We describe this as rigid, repetitive behaviors and interests. And this can be anything ranging
from
repetitive motor movements like hand flapping or
being really insistent
on a particular schedule or particular routine,
so those kinds of things, so.
And when we have problems in all those areas, we describe them as autism spectrum disorders.
One of things that's really
crucial
to think about when you think about autism
is that it happens in a developing child.
So autism isn't just something that happens,
right.
It's something that a person is most likely born with,
but then they carry that through them,
through, carry that with them
as they, they move through the world.
And in that respect
autism shapes the world the person lives in. So when whatever is different
about their brain when they're born,
it's also affected by a very different world
that they live in.
So there's the kind of
primary
things that first shape the brain,
but then there's a secondary things
that a person experiences as they move through the world,
as a person with autism.
So if we think about
typical social development
kind of representing this course. So
we come into the world
really attuned
to people.
And I'm going to talk about,
I know you are, you all are going to have a face,
face development overload because Kasha talked about some of it
already, but I'll try to talk about some of the facts
that she, she didn't touch upon because these are some of the things I think are really coolest
about human development.
But I'll talk about,
we cut, how we come into the world really paying close attention to people
and we remain that way.
For most of us people are really what make the world
go around
and we spend our lives thinking and learning about people. We become social experts,
but we can think about people,
well, people with autism, for example,
charting a different course,
so kind of becoming expert
in other things, so
paying attention to
things besides people, learning about those things,
becoming experts other things.
What's important to think about,
about this kind of way of understanding autism,
if we're not saying
the this is a brain
that can't do certain kinds of things,
we're saying it's a brain that is paying attention to the wrong kinds
of information,
which is a crucial distinction when we think about the different kinds of theories
that people have put forward to explain autism
they can kind of grossly fall into two categories:
the idea there's something wrong with social information processing
or the idea that this is a brain that can't handle
the nature of
processing
of things that happen to be social.
And by that I mean, for example,
complex information,
the idea that people with autism only have trouble with social information because it's complex
versus there being something uniquely social about it.

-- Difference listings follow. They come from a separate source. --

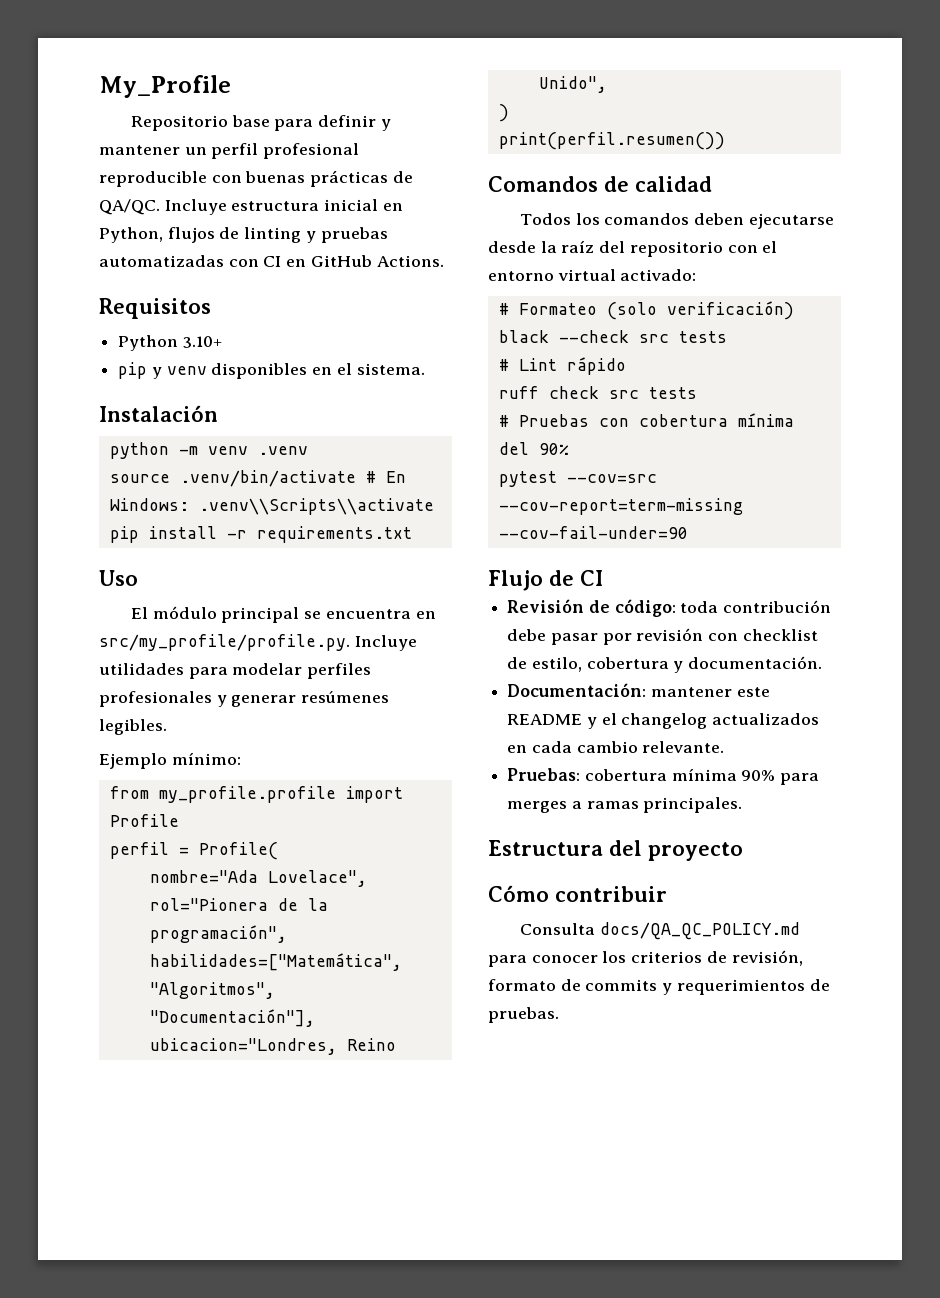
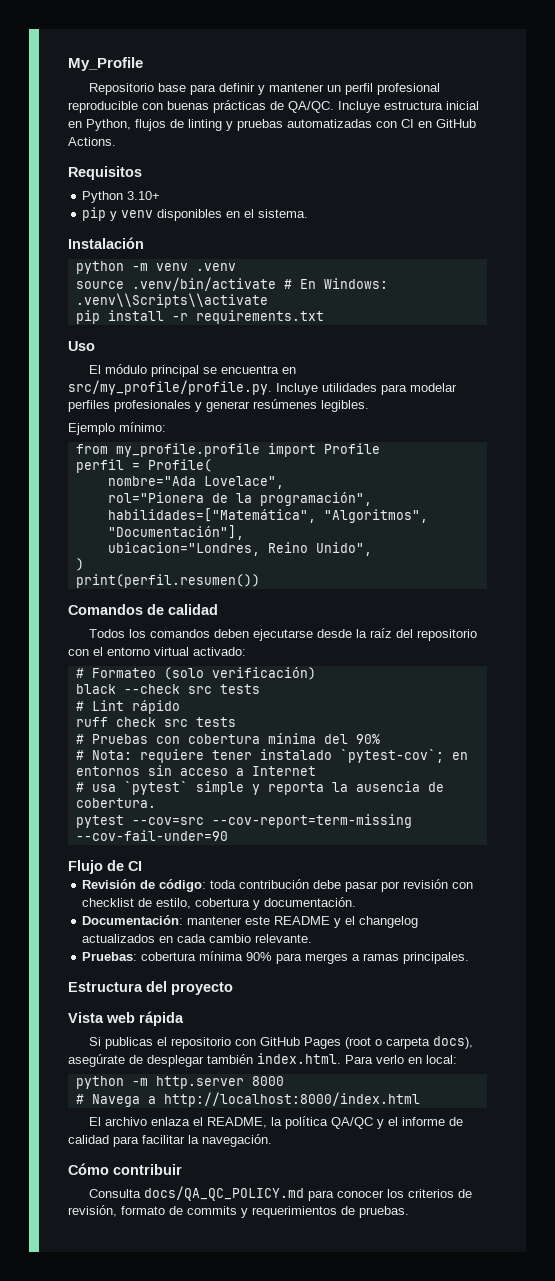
+ # Nota: requiere tener instalado `pytest-cov`; en entornos sin acceso a Internet
+ # usa `pytest` simple y reporta la ausencia de cobertura.
+ Vista web rápida
+ Si publicas el repositorio con GitHub Pages (root o carpeta docs), asegúrate de desplegar también index.html. Para verlo en local:
+ python -m http.server 8000
+ # Navega a http://localhost:8000/index.html
+ El archivo enlaza el README, la política QA/QC y el informe de calidad para facilitar la navegación.

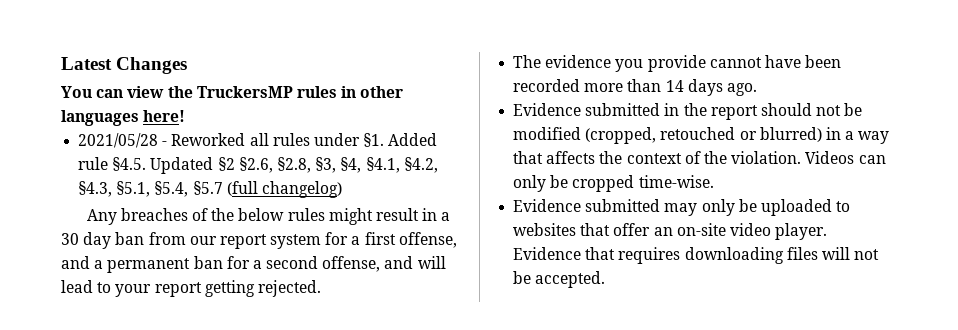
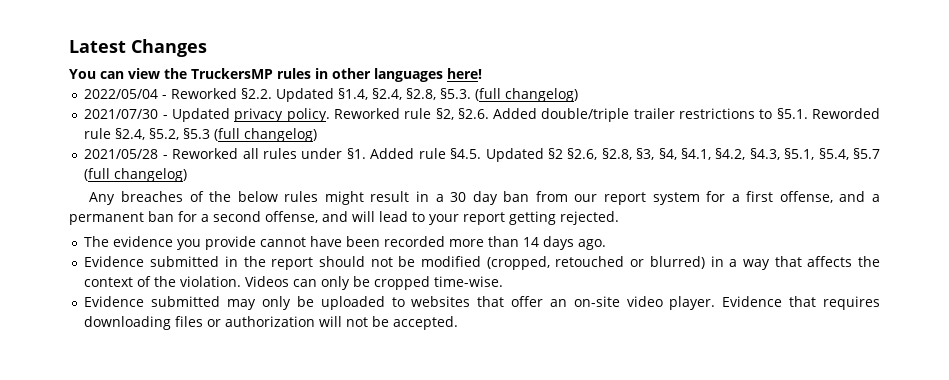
+ 2022/05/04 - Reworked §2.2. Updated §1.4, §2.4, §2.8, §5.3. (full changelog)
+ 2021/07/30 - Updated privacy policy. Reworked rule §2, §2.6. Added double/triple trailer restrictions to §5.1. Reworded rule §2.4, §5.2, §5.3 (full changelog)
- Evidence that requires downloading files will not be accepted.
+ Evidence that requires downloading files or authorization will not be accepted.

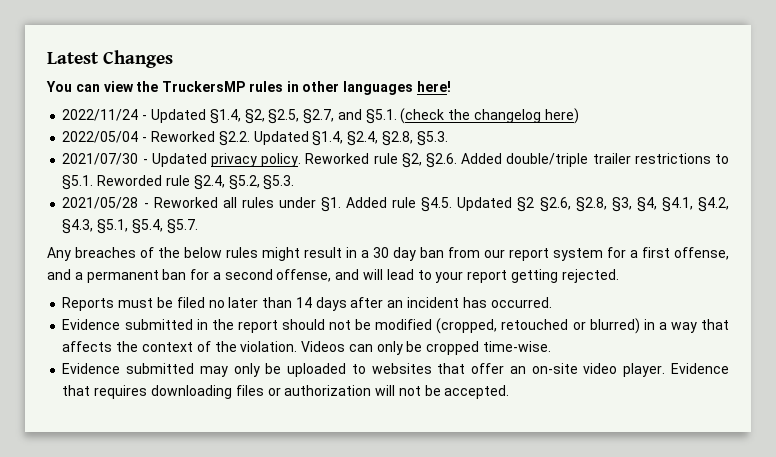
+ 2022/11/24 - Updated §1.4, §2, §2.5, §2.7, and §5.1. (check the changelog here)
- 2022/05/04 - Reworked §2.2. Updated §1.4, §2.4, §2.8, §5.3. (full changelog)
+ 2022/05/04 - Reworked §2.2. Updated §1.4, §2.4, §2.8, §5.3.
- Reworked rule §2, §2.6. Added double/triple trailer restrictions to §5.1. Reworded rule §2.4, §5.2, §5.3 (full changelog)
+ Reworked rule §2, §2.6. Added double/triple trailer restrictions to §5.1. Reworded rule §2.4, §5.2, §5.3.
- Added rule §4.5. Updated §2 §2.6, §2.8, §3, §4, §4.1, §4.2, §4.3, §5.1, §5.4, §5.7 (full changelog)
+ Added rule §4.5. Updated §2 §2.6, §2.8, §3, §4, §4.1, §4.2, §4.3, §5.1, §5.4, §5.7.
- The evidence you provide cannot have been recorded more than 14 days ago.
+ Reports must be filed no later than 14 days after an incident has occurred.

And so when we look at it this way
we're saying that this is a brain that can do many sophisticated, many complex things,
it just can't do them
with social information.
And so,
as a, a person is interested in development, when we look
at these,
these pathways, right,
we think of this person getting older at they move along
and we want to understand how we can trace it further back, right. If we think about this person
the further they get down here
the harder time they're having with many of the things that really matter
in the world cause a lot of the things right now that matter in the world from
having friends to,
to checking out of a super market involve people and so one of the ways we study this is with faces
because we can learn so much about faces very early in life
and we can apply it throughout the lifespan. So it's a good way for us
as people interested in child development
to try to get down to the brass tacks in terms of where things
start both in healthy social development
and in terms of where things go awry
in atypical social development.
So let's talk some about
faces
in typical social development.
So we know that faces are probably thee first way,
I guess sound too,
and some of my colleagues have interesting theories about the way
sound could shape
social development even within the womb, but
conventionally faces are one of the first ways
that we learn to interact with other people, that we
about other people.
and we also know a lot about faces, so
developmental psychologists, cognitive neuro-scientists,
neurologists have all done a lot of great research to help us understand
the way people approach faces, both in early infancy
and throughout the lifespan. So it's a really nice
comparison for autism,
which is we think it has something to do with social,
social interaction
that we think affects us very early in life
and that we think carries us, carries through lifespan,
but we know very little about in terms of the neuro bases.
And so faces are a nice way to kind of
tap in
to those areas that are, that have yet to be explained in autism.
So, just some of the, I guess I wouldn't even call them facts, but you can call them factoids
about faces, bless you,
is that
very early in life, so infants nine minutes old
are more likely to look at faces or things that are, even things that are just like faces. So
if you take
a schematic face, just with two squares on the top and
and one square on the bottom, kind of like two eyes and a mouth, but not even the right shape, just the configuration,
infants are going to look at that
more than other things.
They are going to track it further.
So if you move one across an infant's field of vision, they're going to follow it further.
And this is compared to
even an upside down one or a bull's eye, you can take lots of things that you might be interesting,
that you might think would be interesting to infants, all the Fisher Price toys.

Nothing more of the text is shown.